Under the Collection interface, there are three interfaces: List, Queue, and Set. For List, this article describes four commonly used classes: Vector, Stack, ArrayList, and LinkedList.

A List simply accesses an ordered collection, has an index value, and the elements can be repeated.


Structure and constructors

Looking at the source code, you can see that the underlying ArrayList uses elementData to store data.

For the constructor of an ArrayList, it’s all about constructing elementData

  1. ArrayList(int initialCapacity)

    If you have an initial size, create a new array. 0 is an empty array, to be initialized when the first add; Less than 0 simply throws an exception

  2. ArrayList()

    The empty constructor constructs an empty array

  3. ArrayList(Collection<? extends E> c)

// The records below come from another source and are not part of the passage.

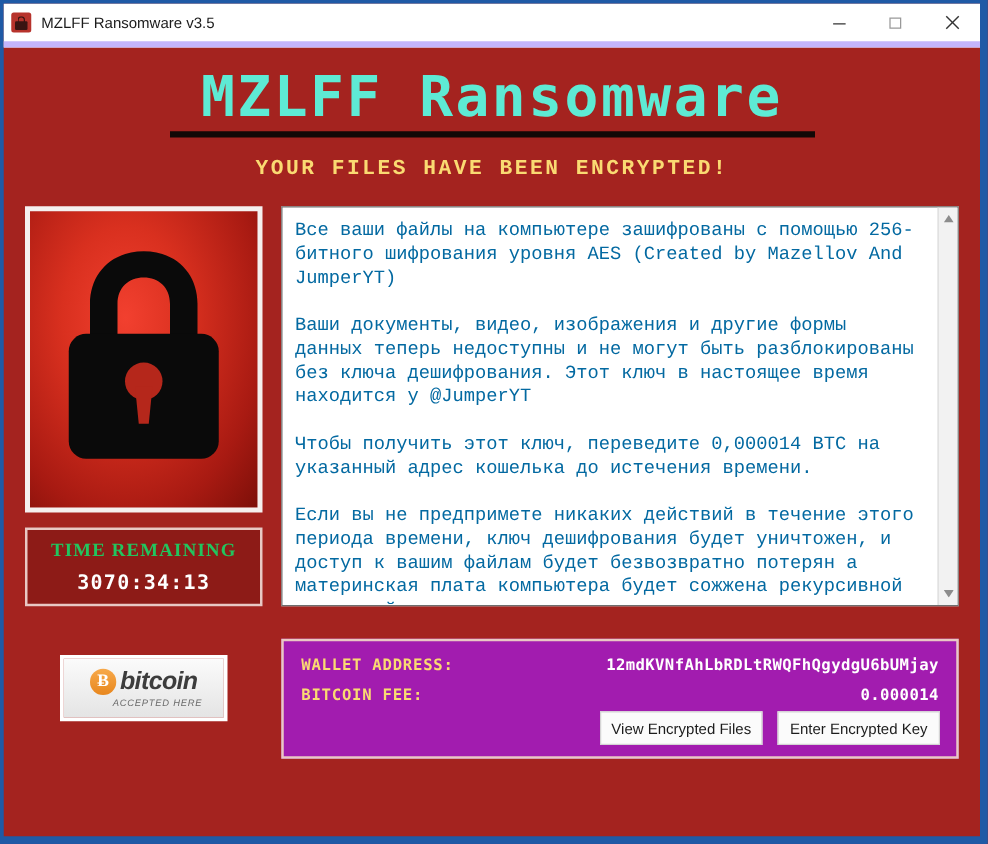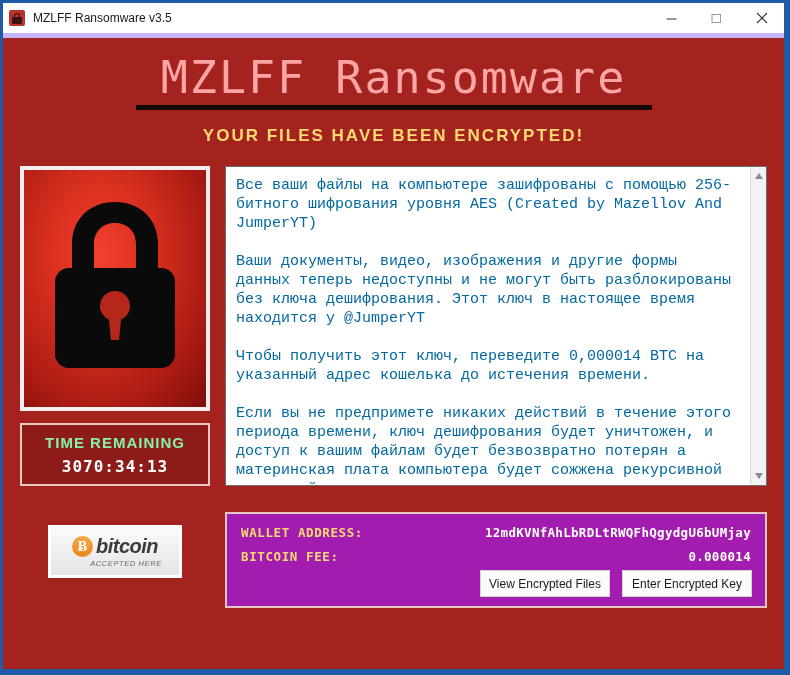"MZLFF Ransomware" #main-title { color: #fca5a5 -> #5eead4; font-weight: normal -> bold }
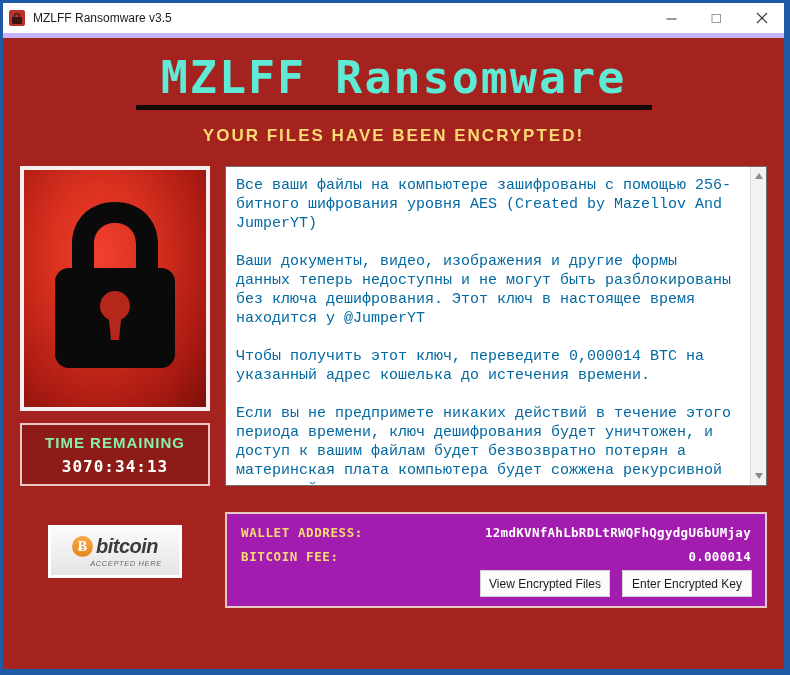"YOUR FILES HAVE BEEN ENCRYPTED!" #subtitle { font-family: Liberation Sans, sans-serif -> Liberation Mono, monospace }
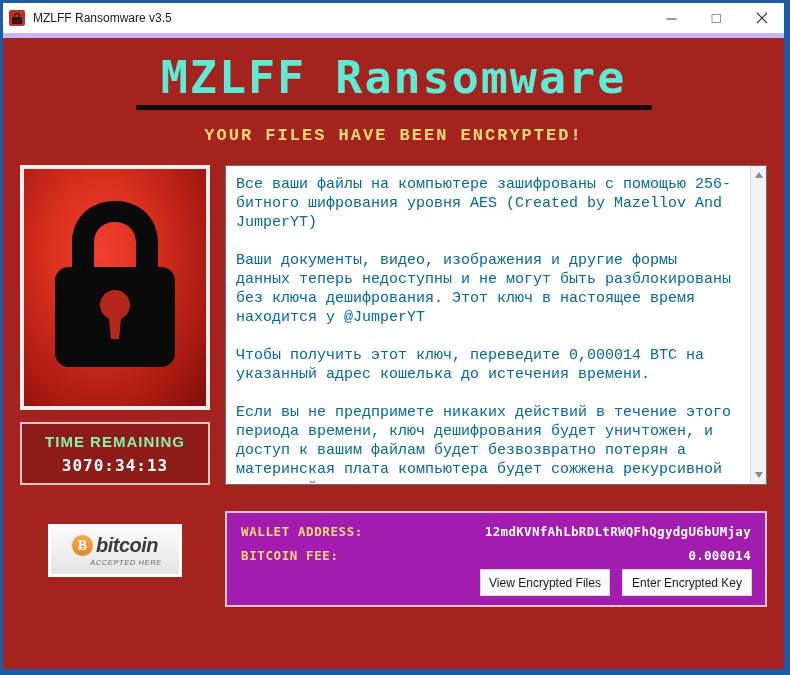"TIME REMAINING" #timer-label { color: #86efac -> #22c55e; font-family: Liberation Sans, sans-serif -> Liberation Serif, serif }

    If the type of the collection passed in is ArrayList, the assignment can be done directly; otherwise, the assignment can be done by Array.CopyOf.

The processing of the data, must be inseparable from the addition, deletion and change check, so in this article mainly tells the story of several very common methods, as for other individual methods, you can see the source partners themselves.

Add elements

So when we insert an element we need to do a check on the capacity ensureCapityInternal (size + 1)

Calculate the capacity calculateCapacity(elementData, minCapacity)

Call EnsureExplicitCapacity (int mincapCity) when the volume is calculated

/ grow(minCapacity); / grow(minCapacity); / grow(minCapacity); / grow(minCapacity)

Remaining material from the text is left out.